Les fondations de zinc
Louis est né à Rocourt, dans la région de Liège, en Belgique, au début des années 1970. Il a grandi à Vottem, un village populaire, accroché à la colline, où les maisons étaient modestes mais les liens humains profonds. Ce n’était pas une vie de confort, mais une vie pleine de sens. Et au cœur de tout cela, une femme : sa grand-mère.

C’est elle qui l’a élevé. Une femme d’une gentillesse ferme, rigoureuse dans son éducation malgré le peu de moyens. Elle ne manquait jamais de dire oui quand c’était important, ni de poser des limites quand c’était nécessaire. Elle préparait chaque jour la table du petit déjeuner, le bol de lait, le pain tartiné — comme si chaque geste, répété, était une preuve d’amour. Elle incarnait le socle, la constance, le refuge. Elle est restée, pour Louis, le pilier fondateur de toute sa construction.

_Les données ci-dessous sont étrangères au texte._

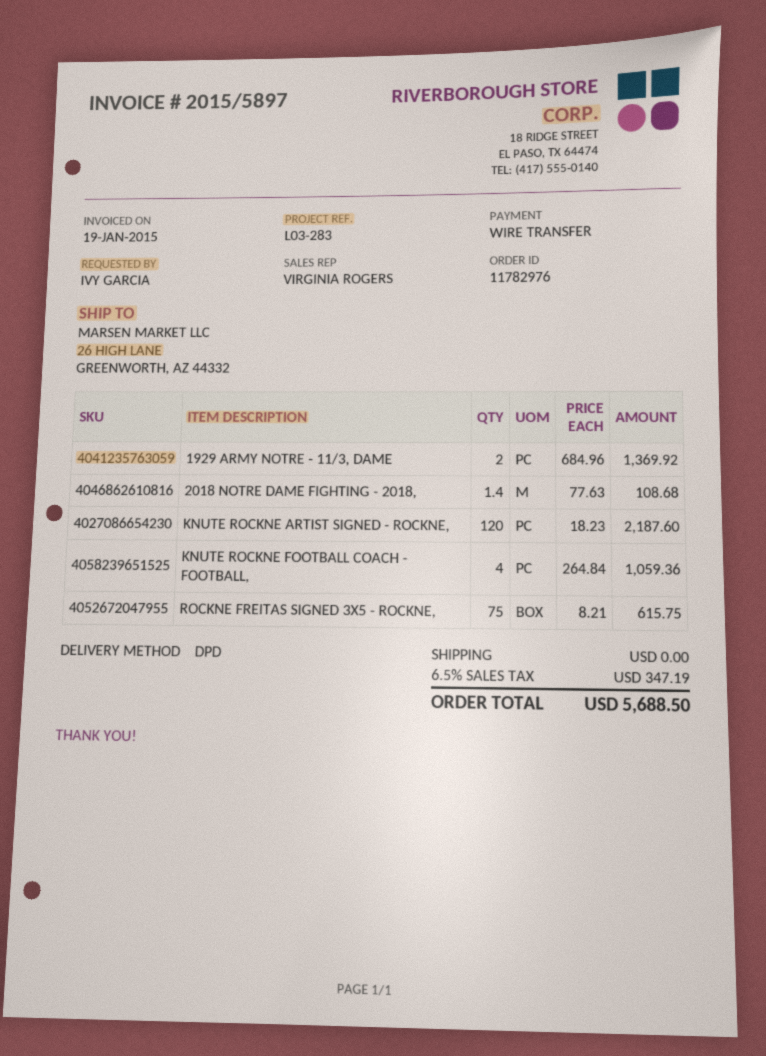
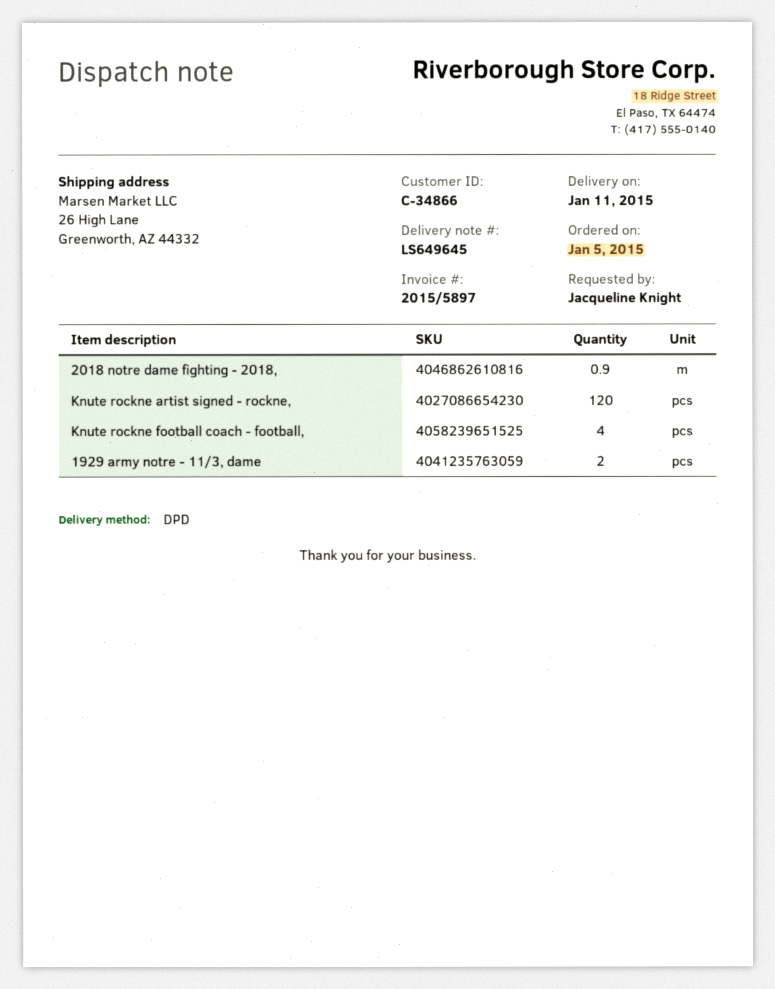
ordered by: IVY GARCIA -> Jacqueline Knight
2018 NOTRE DAME FIGHTING - 2018,: 1.4 -> 0.9
ROCKNE FREITAS SIGNED 3X5 - ROCKNE,: 75 -> none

Ses premiers souvenirs, Louis les situe autour de trois ans. Un vendredi soir. Dans la cuisine transformée en salle de bain. Une bassine en zinc, posée sur un vieux carrelage, devant un poêle à charbon qui tentait de réchauffer la pièce. Il s’y glissait comme dans une barque, pendant que sa grand-mère le lavait avec douceur. Les autres jours, le rituel avait lieu sur la table de la cuisine, dans une bassine en plastique. Pas de salle de bain. Pas de luxe. Mais une tendresse qui valait tous les jacuzzis du monde.
C’est dans ce quartier ouvrier qu’il a fait ses premiers pas à l’école maternelle des Casconniers. Un monde nouveau s’ouvrait : celui de la collectivité. Il y rencontra Véronique, sa toute première amie. Ensemble, ils jouaient dans les couloirs. Un jour, suspendu à un portemanteau — défi enfantin — Louis tomba et se blessa au menton. Il en garda une cicatrice visible, souvenir inscrit dans la peau, témoin d’une époque où l’on tombe et où l’on se relève, littéralement.
L’hiver, les bonshommes de neige s’animaient dans la cour de l’école. Le printemps venu, on construisait des nichoirs à oiseaux. Louis, déjà, observait tout, curieux du monde, des gestes des adultes, des silences. Il se sentait parfois à l’écart, mais jamais inutile. Il bricolait, il rêvait.
Vers l’âge de 7 ou 8 ans, il transforma une boîte à bonbons vide en boîte à économies. Il y glissait les pièces qu’on lui donnait pour le pain, ou qu’il trouvait au fond des poches oubliées. Il avait un objectif : acheter un appareil photo Polaroïd. À 9 ans, il atteint son but. L’image, déjà. Le besoin de capturer ce qu’on ne dit pas. Son premier rêve accompli.
La même année, son père lui offrit une petite Italjet bleue, une moto d’enfant. Le genre de cadeau qu’on n’oublie pas. Un geste fort, en apparence, mais qui résonnait d’un vide étrange. Son père avait refait sa vie très tôt avec une autre femme. Trois autres enfants étaient nés. Louis, lui, passait les week-ends là-bas. À contre-cœur. Ce n’était pas son monde. Il n’y avait ni repère, ni tendresse.
Son père y jouait un autre rôle. Un homme différent, plus dur, moins proche. Et la belle-mère, surtout, marquait une différence saisissante. Elle chérissait ses enfants, mais regardait Louis comme un corps étranger. Il le sentait. Il le vivait. Et il en souffrait. L’enfant qu’il était comprenait déjà ce que l’injustice silencieuse peut faire à un cœur.
Mais ce qu’il comprenait aussi, c’est que tout cela ne le définirait pas. Il voulait grandir, il voulait choisir. Il voulait comprendre.